Jon Isham's mugging is confined to the one simple expression he is capable of making--severe pain--although, to be fair, he has one of the nicest voices in the show. There are painfully few singers in this show; some are barely able to carry a tune let alone handle phrasing. Sonia Dula, as the ingenue Neferbinkist, is the most obvious example of this. Her performance as a sweet young thing depends on a pretty face and a lack of presence. Apparently, almost no one can dance either, to judge from the few steps Kay Stone choreographed. It's difficult to judge her abilities, although people could have at least been drilled to allieviate sloppy execution. One number, "Sahara Stomp" was good, using well-rehearsed, technically simple ensemble movements. The music to this, with its heavy beat, was also more successful, avoiding the blandness Schulman often fell into.
Some of Schulman's music is so bad that one must conclude it is intentionally tacky. "Dig Right In" appears to be a take-off of those insipid chorus bits favored by the likes of Carol Burnett. But this attempt at satire fails because many of Schulman's other numbers are as insipid as those chorus bits he tries to satirize.
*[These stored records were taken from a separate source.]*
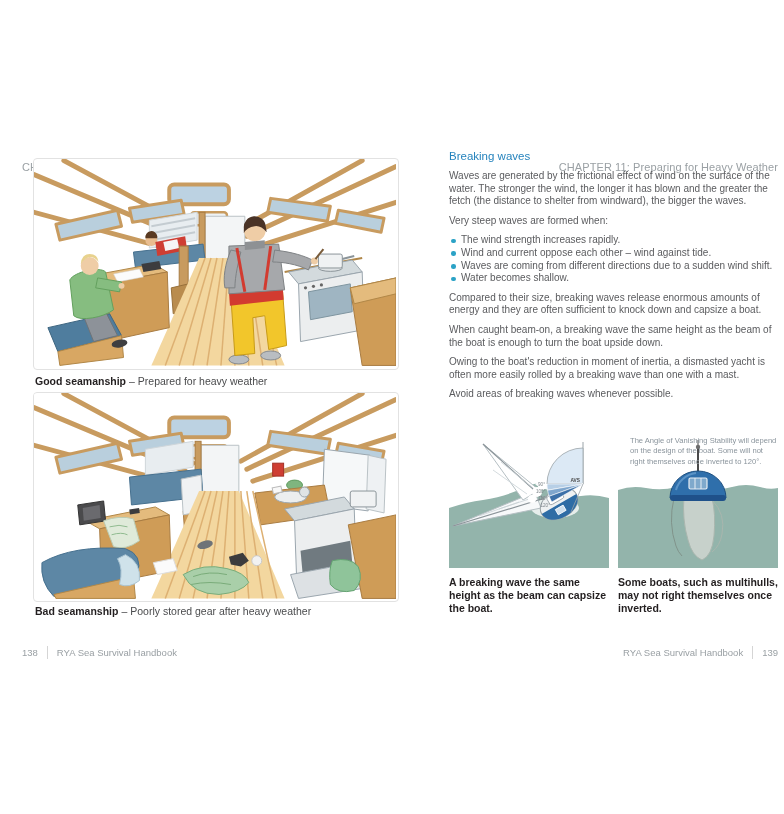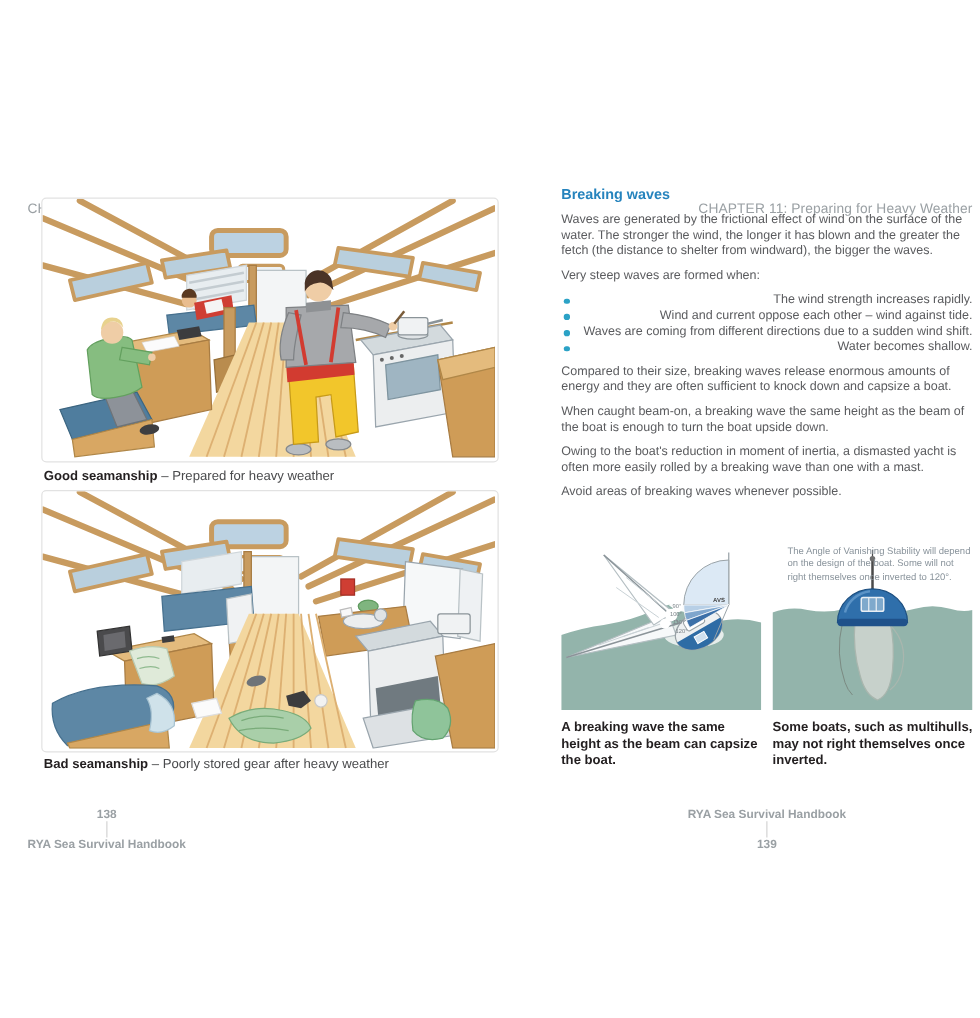--- a/index.html
+++ b/index.html
@@ -24,7 +24,7 @@
 
   
   .text-col{position:absolute;left:449px;top:150px;width:329px;}
-  .section-title{font-size:11.5px;font-weight:bold;color:#2583bd;margin:0 0 8px 0;}
+  .section-title{font-size:11.5px;font-weight:normal;color:#2583bd;margin:0 0 8px 0;}
   .body-p{font-size:10px;line-height:12.6px;margin:0 0 7px 0;color:#5a5b5e;}
   ul.bullets{list-style:none;margin:0 0 7px 0;padding:0;}
   ul.bullets li{position:relative;font-size:10px;line-height:12.6px;padding-left:12px;color:#5a5b5e;text-align:right;}

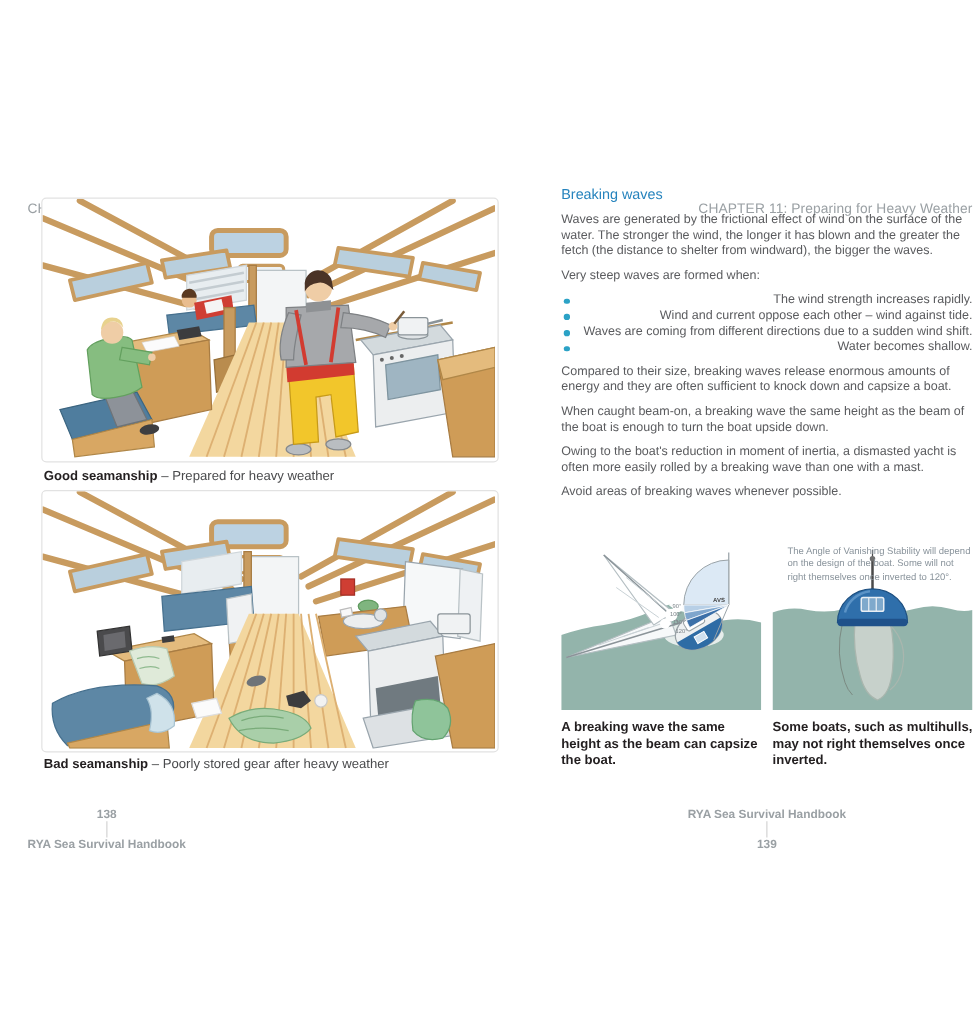--- a/index.html
+++ b/index.html
@@ -27,7 +27,7 @@
   .section-title{font-size:11.5px;font-weight:normal;color:#2583bd;margin:0 0 8px 0;}
   .body-p{font-size:10px;line-height:12.6px;margin:0 0 7px 0;color:#5a5b5e;}
   ul.bullets{list-style:none;margin:0 0 7px 0;padding:0;}
-  ul.bullets li{position:relative;font-size:10px;line-height:12.6px;padding-left:12px;color:#5a5b5e;text-align:right;}
+  ul.bullets li{position:relative;font-size:10px;line-height:12.6px;padding-left:12px;color:#5a5b5e;}
   ul.bullets li::before{content:"";position:absolute;left:2px;top:4.5px;width:4.5px;height:4.5px;
                         border-radius:50%;background:#2ba2c6;}
 

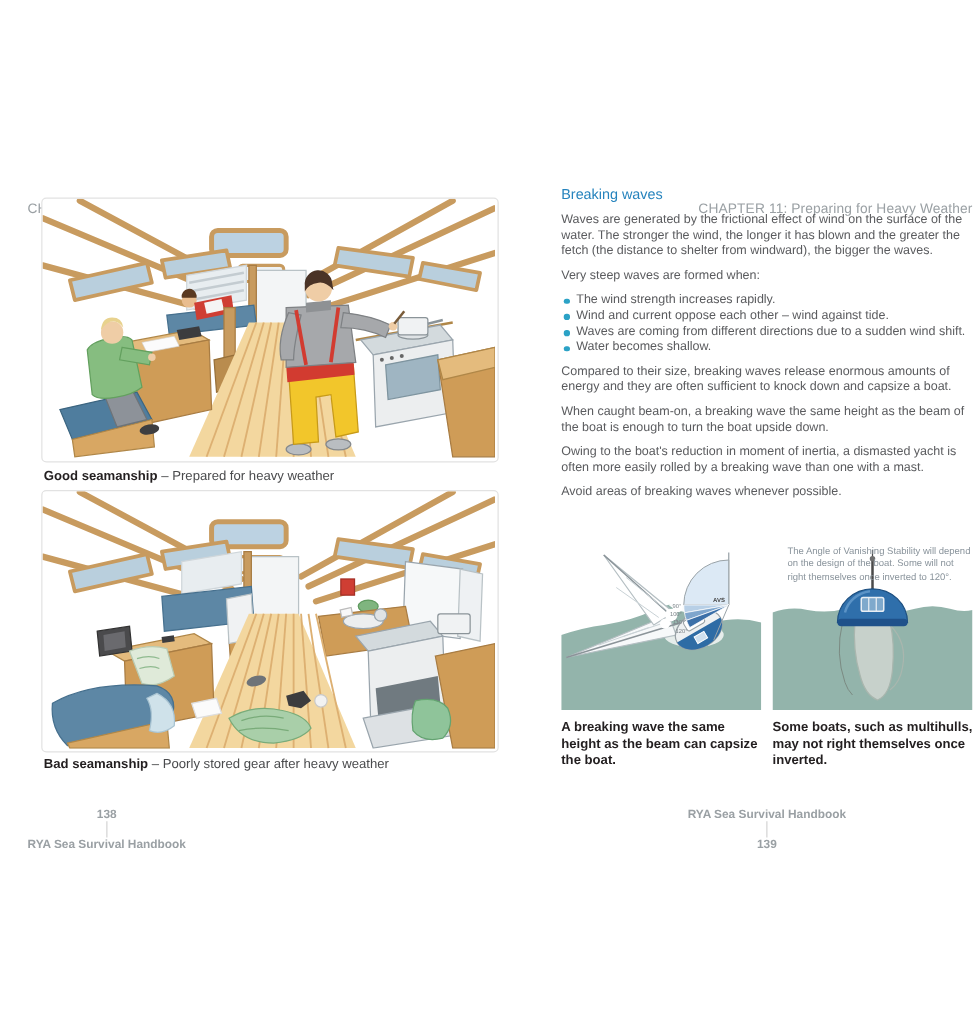--- a/index.html
+++ b/index.html
@@ -44,7 +44,7 @@
 
   
   .footer{position:absolute;top:646px;display:flex;align-items:center;font-size:9.5px;
-          font-weight:bold;color:#9aa0a4;flex-direction:column;}
+          font-weight:normal;color:#9aa0a4;}
   .footer.left{left:22px;}
   .footer.right{left:449px;width:329px;justify-content:flex-end;}
   .footer-divider{width:1px;height:13px;background:#d5d5d5;margin:0 9px;}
Unless he has a specific objective--for example, to parody a '50s song as he does in "Mummy Knows Best"--his tunes slide into something reminiscent of a Burt Bacharach medley. The satire in the book, like the satire in the music, is too often undirected. The targets of Thebe's satire are so easy to hit that the jokes hold no surprises. In fact, the wittiest satire in the production is not in the writing but in Elizabeth Perlman's costumes, Caroline Labiner's set, and Ellen Gainor's makeup which mix elegance with a Las Vegas atmosphere.
Some of the chintziness achieves its intended comic proportions. The evil priestess ties our heroes to stakes, threatening them with sacrifice to vicious alligators. But small, adorably wiggly plastic things are tossed out on stage, and for once Sellon doesn't ruin it for himself and us--the actors respond as though these are, indeed, vicious creatures. If this attitude had prevailed, Thebes Like Us might have been the enjoyably silly evening it set out to be.